Stock Option Grant Notice
(2024 Equity Incentive Plan)
Viking Therapeutics, Inc. (the “Company”), pursuant to its 2024 Equity Incentive Plan (the “Plan”), has granted to you (“Optionholder”) an option to purchase the number of shares of Common Stock set forth below (the “Option”). Your Option is subject to all of the terms and conditions as set forth herein and in the Plan and the Stock Option Agreement, all of which are attached hereto and incorporated herein in their entirety.
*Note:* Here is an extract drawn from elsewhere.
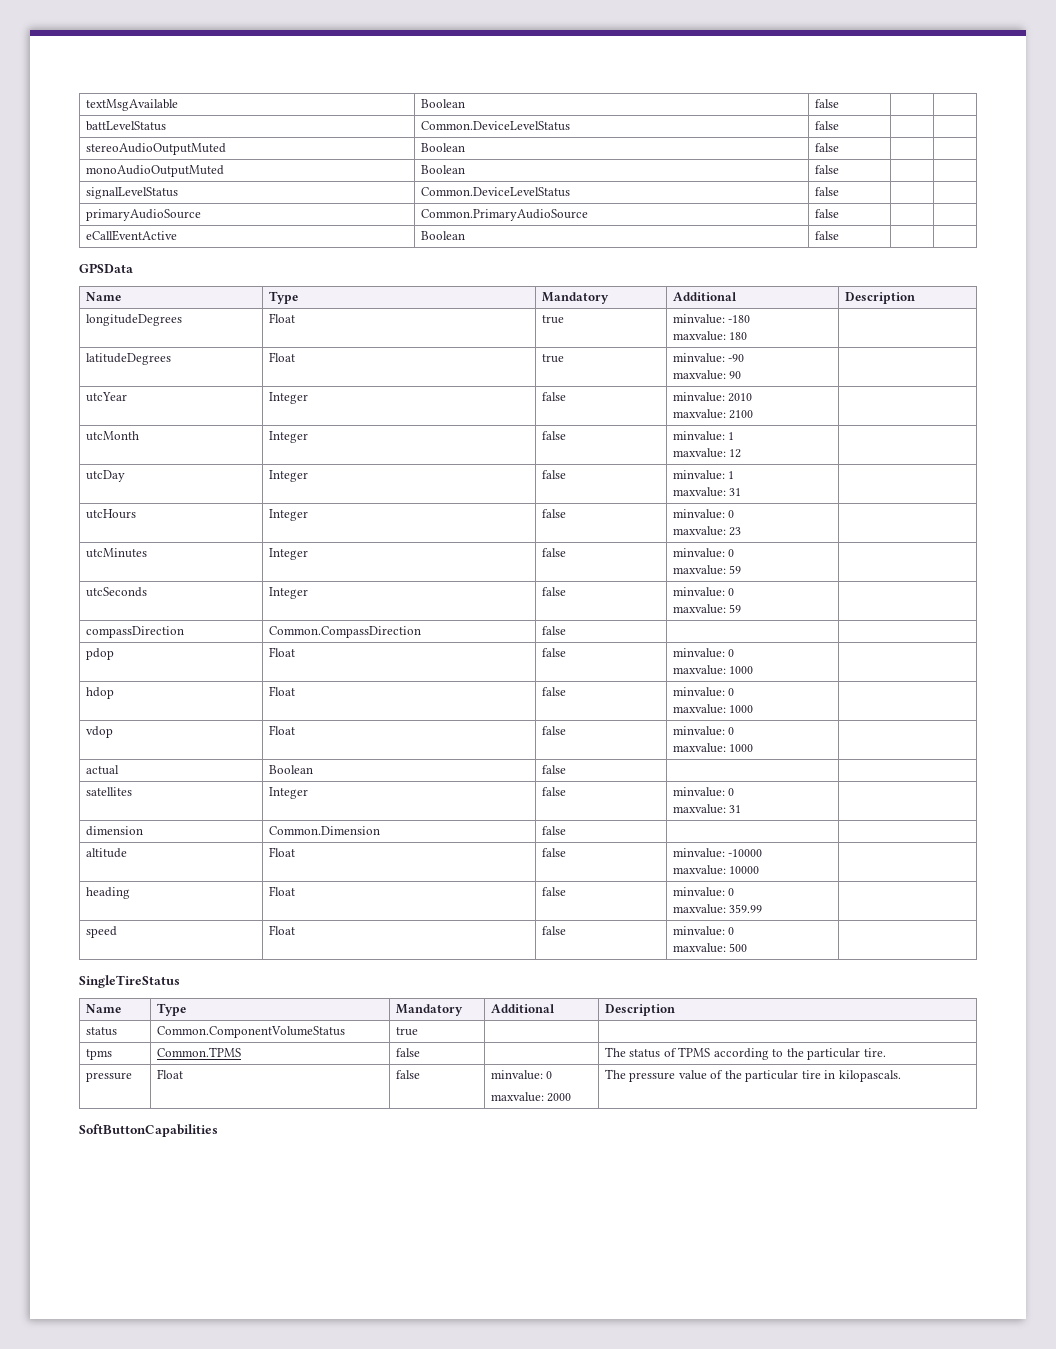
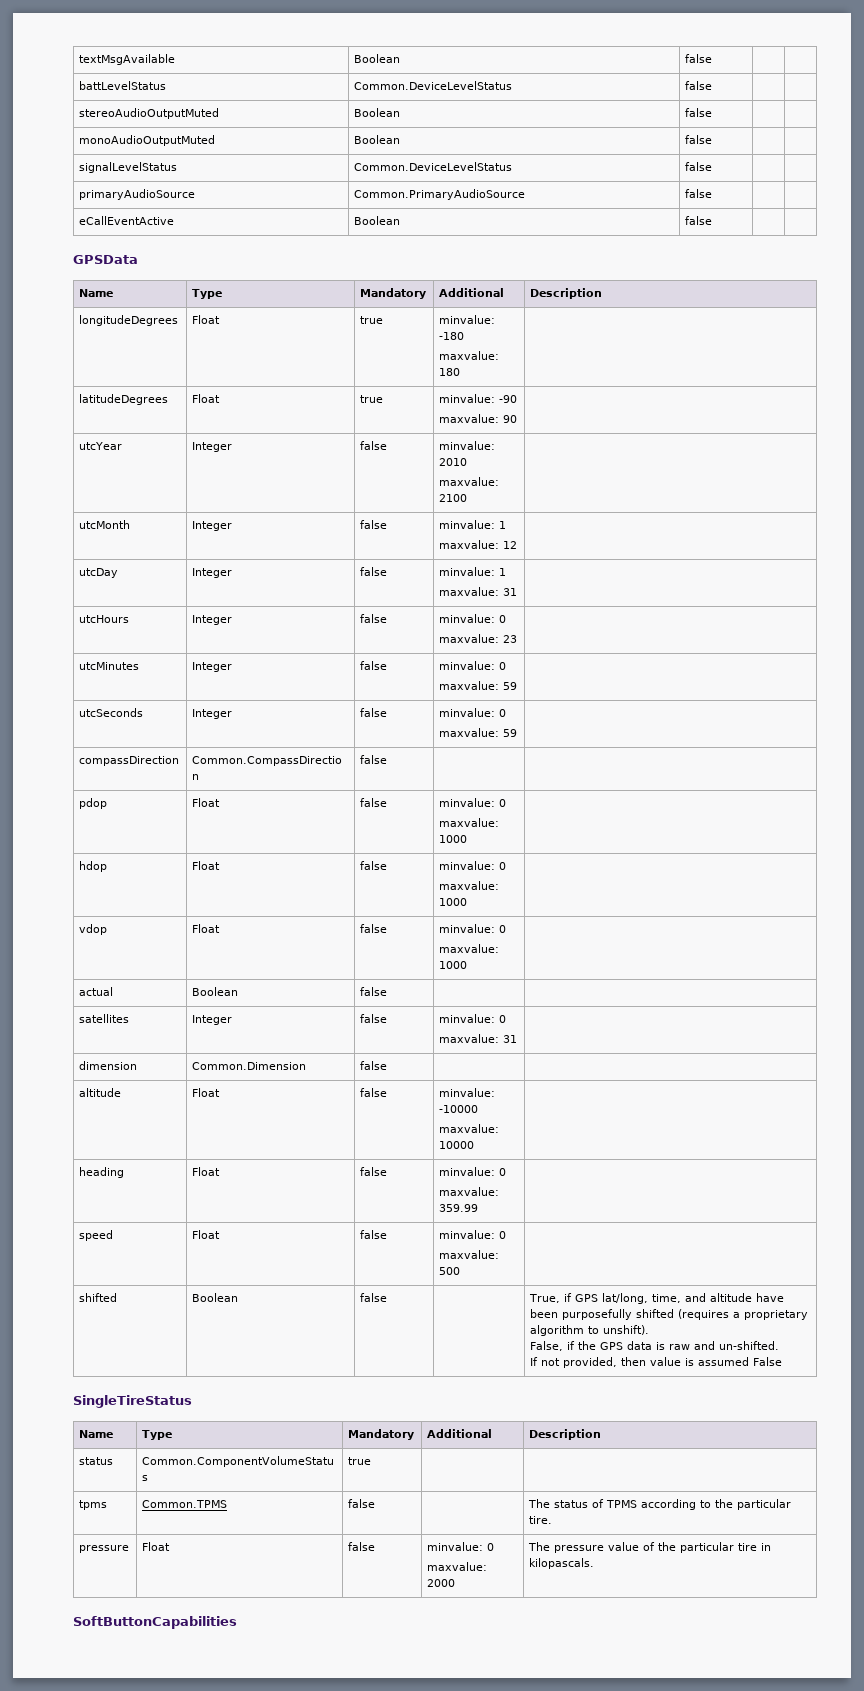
+ shifted | Boolean | false | | True, if GPS lat/long, time, and altitude have been purposefully shifted (requires a proprietary algorithm to unshift).
+ False, if the GPS data is raw and un-shifted.
+ If not provided, then value is assumed False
Capitalized terms not explicitly defined herein, but defined in the Plan or the Stock Option Agreement, shall have the meanings set forth in the Plan or the Stock Option Agreement, as applicable.
Optionholder: [ ]
Date of Grant: [ ]
Vesting Commencement Date: [ ]
Number of Shares of Common Stock Subject to Option: [ ]
Exercise Price (Per Share): [ ]
Total Exercise Price: [ ]
Expiration Date: [ ]
Type of Grant: [Incentive Stock Option] OR [Nonstatutory Stock Option]
Exercise and
Vesting Schedule: The Option will vest as follows:
[Twenty-five percent (25%) of the shares of Common Stock subject to the Option will vest on each one (1) year anniversary of the Vesting Commencement Date, , subject to the Optionholder’s Continuous Service through each applicable vesting date.].
Notwithstanding the foregoing, vesting shall terminate upon the Optionholder’s termination of Continuous Service.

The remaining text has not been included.